The semester process is working well and the country specific recommendations have been refined and narrowed down to a smaller number. There used to be a large number of recommendations and the Commission did not return to ask what had been done. Recommendations were made but nobody followed up later to see whether they had been implemented. This is now happening and we now have to report on how we are implementing the country specific recommendations. If we have not implemented them, we will now we will be shown publicly not to have done so, whereas previously nothing happened.
These country specific recommendations are discussed with the member states beforehand and do not just come out of the blue. It is not that the Commission sits in Brussels thinks that Ireland, for example, needs to do something on its health services. In the discussions with the member states, they try to identify the most important issues and to put forward what each country should be doing. The French always seem to be the ones to jump up and down when the country specific recommendations are issued and to say that we cannot have the Commission dictating to us what we do with our pension system, for example. However, they usually turn around and do something anyway. Last year, France's pension system was the issue highlighted.
The French had plans on the table already to do things but did not want to be seen to be dictated to from Brussels.
The whole European semester is starting to work well and can give a route map towards taking further initiatives such as the euro area treasury. Senator Reilly asked where would that go. I quoted from the five presidents' report, which indicates that it would not determine a country's individual taxes or expenditures. That will still be a matter for national preferences. It is about what overall deficit or surplus the European Union should be looking for and how that be distributed among the member states. It is about looking at the sort of fiscal position Ireland, France and so on should have, all adding up to a good European one, but then leaving it to the member states individually to determine the specifics of expenditure or taxation. Going beyond that, it is hoped that in the future there would be some solidarity mechanisms in place, not so much for transfers but to deal with shocks in individual states that are not in others. That can be developed over time once we get more confidence in the member states. It will not be simply transfers from Germany to those dreadful southerners, Ireland or other states which cannot control their situation.
The Chairman spoke about the Fiscal Advisory Board and whether it would be appropriate to have a second opinion. My own view is that when we have what is almost an appeals body, the first body gets ignored because something will always be appealed to the appeals body. I have never been happy with an independent body being subject to an appeals mechanism to someone else who might say they do not agree with what the Fiscal Advisory Council says. I would see the European board being available to see whether grave errors are being made in individual countries that are not being picked up by the fiscal advisory boards but not one that routinely draws up the same sort of reports as the Irish Fiscal Advisory Council or the other equivalents and tries to second guess them.

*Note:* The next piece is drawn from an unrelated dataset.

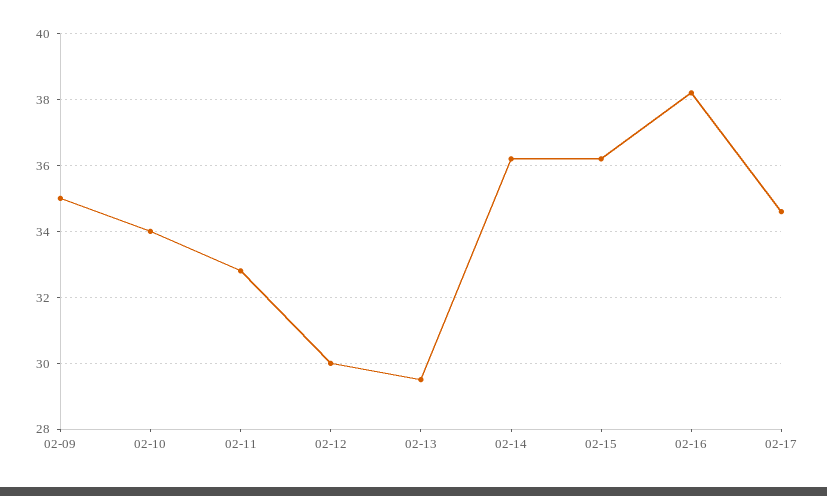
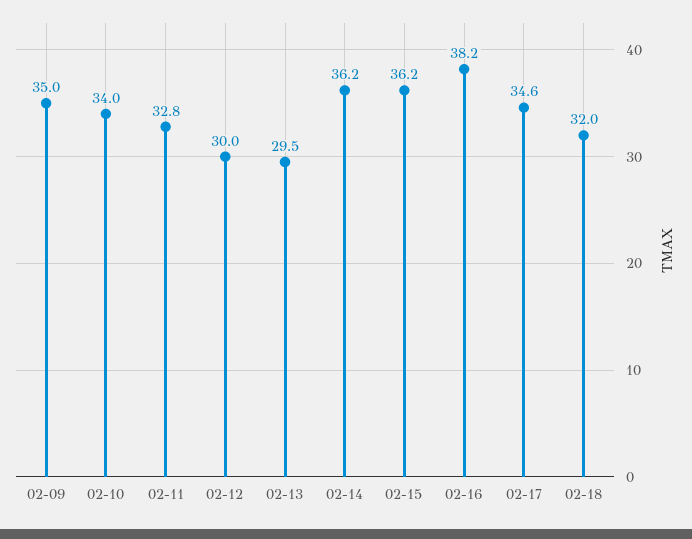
02-18: none -> 32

It should stay more at a European level, perhaps looking at whether gross errors are being made in others but not duplicating the work the individual authorities are doing.

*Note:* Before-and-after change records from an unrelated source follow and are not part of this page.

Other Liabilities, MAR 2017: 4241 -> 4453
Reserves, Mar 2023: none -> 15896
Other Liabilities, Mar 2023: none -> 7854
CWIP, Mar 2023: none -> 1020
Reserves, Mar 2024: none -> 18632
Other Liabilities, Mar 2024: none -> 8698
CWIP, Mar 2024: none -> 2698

Deputy Eric Byrne asked which proposals in our submission on the analytical note had been taken on board. We have a little section at the end of our comments on the five presidents' report which looks at elements from our comments on the analytical note as to what was taken on board. I will not read them all out but they did take on board some of the suggestions. I do not believe our comments were totally original. There were elements in the analytical note that we favour and which have followed on through into the five presidents' report but the main items dropped were the solidarity type mechanisms that do not appear at all in the five presidents' report. It became much less radical than the analytical note had been, presumably on the basis that they did not think the member states were ready to go down more radical lines. Our main comment would be that they should get moving on drawing up these more radical proposals now and not wait for a White Paper in the spring of 2017, which would then start generating discussion. We need the discussion leading up to that White Paper so that it will reflect all the work being done in the meanwhile and not just that worked on within the Commission.
Indeed, and following up on that and on Mr. Tutty's last point about the timescales, this has implications for the renegotiation strategy the British Government is undertaking with regard to its membership. Does Mr. Tutty believe more detailed proposals potentially could derail his attempts to keep the United Kingdom within the EU? Does he believe it might be seen as unhelpful and that this might be one of the reasons we are not seeing the detail on these proposals?
Mr. Michael Tutty:
It may well be but we cannot put everything on hold while the British look into their hearts and see whether they want to stay. We will see soon what exactly David Cameron and the British Government will put down on paper as their proposals but much of what is happening can happen within the euro area and not affect those outside the euro.
I think it was Deputy Durkan who suggested that everyone should be in the euro. It would be desirable if everyone was but the British are the main outliers. They are so hung up on having their own currency that they do not want to come in and no one will be able to force them to do so. The difficulties within the euro area in recent times would not have strengthened the case for persuading them to come in so it may be a long way down the road before that would be conceivable. I do not believe we can put everything on hold just because it might upset the British. If we need it to get economic and monetary union working well for the rest of us we should at least push ahead with having discussions on it.
Mr. Alan Dukes:
Also, it is fair to say that a good deal of thought and effort has already gone into structures and processes that are designed to take account of the interests of the "outs", as they are called, so that what the "ins" do does not adversely affect the "outs". It is likely there will continue to be a substantial number of "outs" for some time to come, not only because of internal difficulties in the eurozone but because some of the states that are not yet members of the eurozone, and some of them that do not or would not yet qualify, are not likely to qualify for some time to come, therefore, the issue may not arise for some of them for some years.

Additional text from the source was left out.